Después de 5 años llenos de evaluaciones médicas y muchas oraciones, empecé a aceptar la triste realidad que mi sueño de tener varios hijos tal vez nunca se cumpliría. Me sentía aislada de mi familia. Ninguna de las mujeres que yo conocía había batallado con infertilidad. Estaba cansada no solamente físicamente sino también emocionalmente. Ya no podía enfrentar todas las preguntas; hasta los consejos que recibía eran hirientes. Siempre se trataban de tal persona que probo un remedio casero o que hizo una peregrinación, o pidió la intercesión de un santo que resulto en un embarazo. Empecé a llenarme de dudas. Me sentía deficiente como mujer y como esposa por no poder tener hijos. ¿Me preguntaba, será esto un castigo por mis pecados anteriores o por enfocarme en mi carrera? ¿A caso no rezaba lo suficiente? 

Cuando murió Mama Zenita, lamente mucho su perdida, así como también la perdida de los sueños que yo tenía de que mis hijos algún día la conocieran y que formaran sus proprios recuerdos con ella. Cuando mi papa murió, también sentí una gran perdida, no solo por él, sino porque mis hijos futuros no llegarían a escuchar sus historias y toda su sabiduría sobre la cultura mexicana que tanto le gustaba compartir. 

Encontrar Springs in the Desert fue una gran bendición para nosotros. El peso de la cruz que cargábamos silenciosamente era tremendo. El escuchar las historias de otras parejas fue un alivio porque nos dimos cuenta de que no estábamos solos y que las emociones que habíamos experimentado eran muy comunes. Cuando mi esposo y yo decidimos ya no seguir adelante con más tratamientos o evaluaciones médicas, sentimos que finalmente podíamos descansar. Entendimos que Dios en su infinita sabiduría y misericordia nos había unido con amor para amor y que tiene un plan maravilloso para nosotros. 

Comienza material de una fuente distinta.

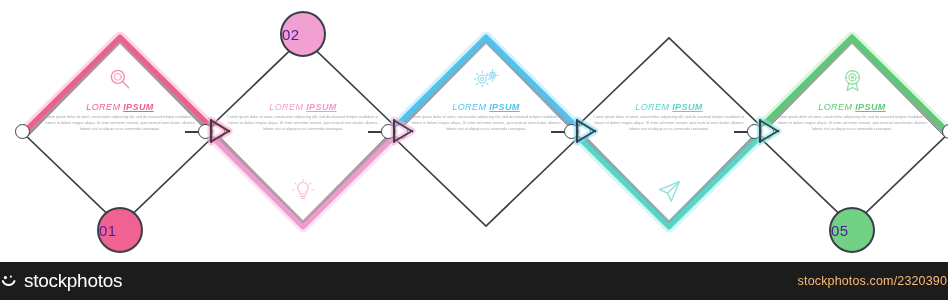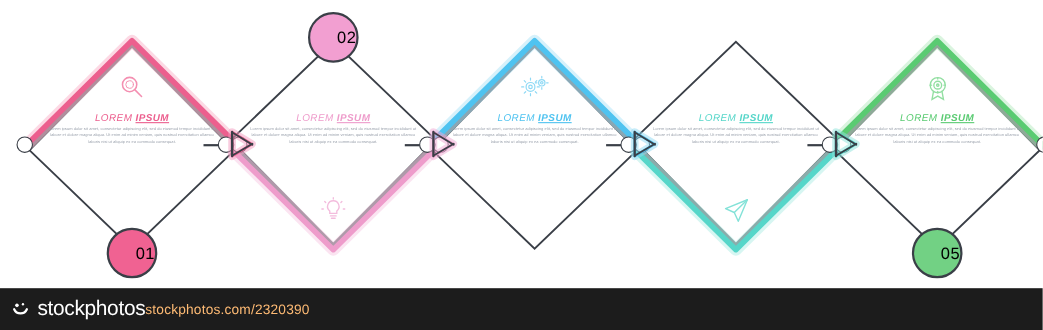--- a/index.html
+++ b/index.html
@@ -40,24 +40,24 @@
 
   
   .legs { position:absolute; left:0; top:0; width:196px; height:196px; }
   .legs svg { display:block; overflow:visible; }
 
   
   .num {
     position:absolute;
     width:46px; height:46px;
     border-radius:50%;
-    display:flex; align-items:center; justify-content:flex-end;
+    display:flex; align-items:center; justify-content:flex-start;
     font-size:15px;
     letter-spacing:.5px;
-    color:#000000;
+    color:#4c1d95;
     border:2.2px solid #3a3f47;
     z-index:6;
   }
   .num.top    { left:75px; top:-23px; }
   .num.bottom { left:75px; top:173px; }
 
   
   .vtx {
     position:absolute;
     width:15px; height:15px;
@@ -125,21 +125,22 @@
   }
 
   
   #footer {
     position:absolute;
     left:0; bottom:0;
     width:948px; height:38px;
     background:#1c1c1c;
     display:flex;
     align-items:center;
-    padding:0 11px;
+    justify-content:space-between;
+    padding:0 1px;
   }
   #logo { display:flex; align-items:center; gap:6px; }
   #logo .mark { width:17px; height:17px; position:relative; }
   #logo .wordmark {
     color:#ffffff;
     font-size:19px;
     letter-spacing:-.3px;
   }
   #url {
     color:#fdba74;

In los meses siguientes, empecé a sanar poco a poco. Entendí que mi identidad no es definida por el hecho de ser madre. Dios me ama simplemente por ser su hija, creada en su imagen. Mi punto de vista cambio a incluir diferentes formas de ser madre y volví a fortalecer las relaciones y amistades importantes en mi vida. ¡Comprendí que el no tener hijos no quería decir que éramos incompletos – ya somos una familia mi esposo y yo! Decidimos enfocarnos a escuchar el llamado de Dios para ver como podíamos ser fructíferos y llenar el mundo de su amor. Por ejemplo, sentimos que el Espíritu Santo nos guio a un ministerio dentro de nuestra iglesia que se dedica ayudar a personas sin hogar. Los dos disfrutamos mucho cocinar así que ahora preparamos comida para las personas más necesitadas varias veces al mes. Es una bendición poder compartir nuestros recursos con los demás, pero también hemos vuelto a encontrar el gozo de crecer juntos como pareja de una forma divertida y relajada. 

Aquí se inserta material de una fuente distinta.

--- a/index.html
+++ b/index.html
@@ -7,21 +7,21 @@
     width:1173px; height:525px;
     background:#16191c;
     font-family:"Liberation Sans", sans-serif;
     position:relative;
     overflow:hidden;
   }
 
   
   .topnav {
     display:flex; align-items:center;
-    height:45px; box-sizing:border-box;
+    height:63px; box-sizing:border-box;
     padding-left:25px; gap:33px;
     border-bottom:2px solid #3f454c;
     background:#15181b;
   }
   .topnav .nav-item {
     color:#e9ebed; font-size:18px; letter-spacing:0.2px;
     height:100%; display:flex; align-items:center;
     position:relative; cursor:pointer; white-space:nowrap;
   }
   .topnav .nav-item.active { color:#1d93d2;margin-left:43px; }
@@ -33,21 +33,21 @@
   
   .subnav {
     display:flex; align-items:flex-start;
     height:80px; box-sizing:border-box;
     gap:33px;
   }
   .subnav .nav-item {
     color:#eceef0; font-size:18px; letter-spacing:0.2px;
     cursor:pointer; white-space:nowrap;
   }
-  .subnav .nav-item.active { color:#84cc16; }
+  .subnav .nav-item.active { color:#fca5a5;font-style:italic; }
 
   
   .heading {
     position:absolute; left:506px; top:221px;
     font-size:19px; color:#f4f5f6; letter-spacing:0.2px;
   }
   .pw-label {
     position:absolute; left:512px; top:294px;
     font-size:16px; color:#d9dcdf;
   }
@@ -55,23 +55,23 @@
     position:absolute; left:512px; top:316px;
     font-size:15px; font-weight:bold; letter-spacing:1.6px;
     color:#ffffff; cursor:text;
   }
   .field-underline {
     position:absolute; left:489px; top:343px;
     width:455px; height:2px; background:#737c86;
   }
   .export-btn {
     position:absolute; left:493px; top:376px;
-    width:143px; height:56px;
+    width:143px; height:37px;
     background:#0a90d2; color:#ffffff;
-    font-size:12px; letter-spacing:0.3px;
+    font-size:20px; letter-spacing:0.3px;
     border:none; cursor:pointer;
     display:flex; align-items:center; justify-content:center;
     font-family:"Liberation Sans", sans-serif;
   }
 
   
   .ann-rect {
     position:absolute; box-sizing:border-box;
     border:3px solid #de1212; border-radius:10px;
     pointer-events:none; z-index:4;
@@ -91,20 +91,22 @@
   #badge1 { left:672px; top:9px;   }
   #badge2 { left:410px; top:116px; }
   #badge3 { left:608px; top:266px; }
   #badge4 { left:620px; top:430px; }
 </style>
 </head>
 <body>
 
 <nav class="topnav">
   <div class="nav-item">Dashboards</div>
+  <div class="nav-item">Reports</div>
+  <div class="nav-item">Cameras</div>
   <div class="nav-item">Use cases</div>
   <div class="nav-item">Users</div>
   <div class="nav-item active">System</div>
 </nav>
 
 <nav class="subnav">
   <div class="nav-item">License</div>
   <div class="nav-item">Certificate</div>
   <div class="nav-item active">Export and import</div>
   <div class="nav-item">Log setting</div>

Aunque la experiencia de la infertilidad a veces es influenciada por nuestras raíces culturales, el dolor y la angustia son universales. En mi propria vida, yo aprendí que no tenemos que caminar solas porque Cristo ya ha pasado por sufrimiento para que nosotras podamos tener esperanza en la gloria que nos espera en la vida eterna. En los momentos más difíciles, recuerdo las palabras de nuestro salvador, “En este mundo afrontaran aflicciones, ¡pero anímense! Yo he vencido al mundo.” (Juan 16:33). Mi oración para ti es que donde quiera que te encuentres, tu corazón se llene de paz sabiendo que Jesús siempre está a nuestro lado y que él te ama tal y como eres. 

Laura y su esposo viven en California y trabajan en especialidades médicas. En su tiempo libre, les encanta bailar salsa y bachata, cocinar, y viajar por el mundo. Han formado parte de la comunidad de Springs in the Desert desde el 2023.